以上を踏まえるならば、なるほどある程度は間主観的にパターン化できるとしても(「悲しい」というのはプラスの感情ではない等)、実際には各自の妄想を言語などのツールですり合わせしながら何とか社会を構成していると言える。こう言うと驚かれるかもしれないが、実際に同じ人間を人間扱いしない差別的発言が跳梁跋扈し、何か起こるとそこにテンプレかのように自動機械のような反応が生じているのを見る時、今述べたような事柄の実例は日常に溢れているのであり、我々が社会を構成する際に土台となっていた幻想が、まさに崩れていっていることを目の当たりにすることができるのだ。
そうである以上、ボーダーレスで情報化が進展し多様性・複雑性が当然のものとなってきている現代社会においては、同じ言葉を使っていてもニュアンスは違うことを言おうとしているとか、あるいは同床異夢なんていう事態は以前よりも遥かに起こりやすくなっているわけで、「共感」幻想は相手を無批判に同質的存在として認識することへと繋がり、その期待への幻滅から今度は排除の論理を正当化するものとして機能する、つまりは危険性の方が高いと考えるべきだろう(そもそも、わからない・異なっているという前提からスタートする構えを持つのが重要ということだ。この点に疑問を感じる方は、鷲田清一の「わかろうとする姿勢」や平田オリザの『わかりあえないことから』などを参照されたい)。
このような話につながる作品として、これまで私は『秋の日は釣瓶落とし』や『ヒヤマケンタロウの妊娠』などを取り上げてきたが、最も深く関係するのは「沙耶の唄」だろう。この傑作についてはすでにかなりの量の記事を書いたので詳しくは繰り返さないが、端的に言えば次のようになる。
沙耶を人間と同じ「内面」のある存在として認識するのがプレモダン(古代・中世)的反応で、これは本作を疑いもせず(言い換えれば「なぜそのように見えるか」を考えもせず)「純愛」を描いた作品と認識する反応に準ずる。
次に、沙耶は人間という存在を模倣しているだけで「内面」は存在せず、コミュニケーションが成立している「ように見える」だけとするのが、人間とそれ以外(動物など)を截然と分けるモダン(近代)的反応で、作者虚渕玄の視点はこれにあたる(二分法的世界観がわかりにくければ、デカルト先生を連想してどうぞ)。
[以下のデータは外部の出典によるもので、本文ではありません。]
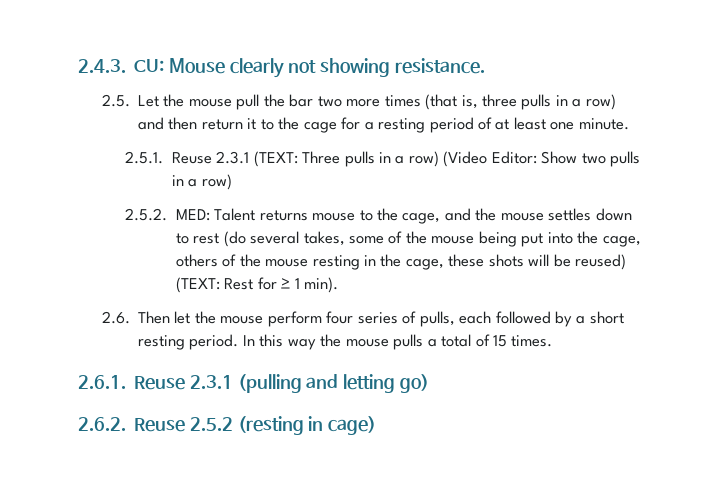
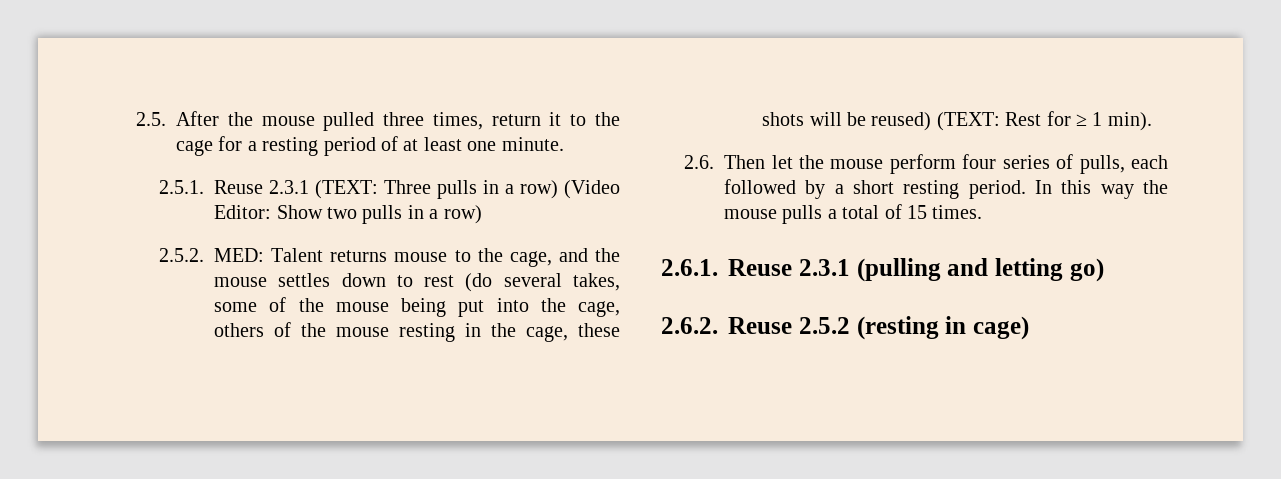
- 2.4.3. CU: Mouse clearly not showing resistance.
- 2.5. Let the mouse pull the bar two more times (that is, three pulls in a row) and then return it to the cage for a resting period of at least one minute.
+ 2.5. After the mouse pulled three times, return it to the cage for a resting period of at least one minute.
そして最後に、次のような立場がある。すなわち、そもそも人間の「内面」とやらも観測不可能であり、言語という媒介を使ってコミュニケーションが成り立っているかのような幻想の中を人間は生きているだけである。また人間が自由意思に基づいて選択していると思っている多くの事が、実は神経伝達物質の働きによって「自動的」に選択したものをあたかも己が意思したように後付けしたに過ぎないことが認知科学の領域などでわかってきている。であれば、一体そのような人間と沙耶の間にどのような違いがあるというのか、いや同じである、と。これがポストモダン(後期近代)的反応である。
私は人工知能やシンギュラリティの問題系を学び始めた時、その問題意識はスムーズに理解できるように思ったし、ゆえに興味深いとも感じたが、それはすでに「沙耶の唄」という作品で類似の問題意識や思考実験をやっていたことが大きいと思われる。
最近半ばネタとして繰り返し書いている「VRテンガ」を含め、今後ますます人間の動物性というものが曝露されていくだろう。その時に一体人間観というものがどのように変化していくのか、そしてどのような共生を模索するのか、はたまたしないのか、その点興味が尽きないところである。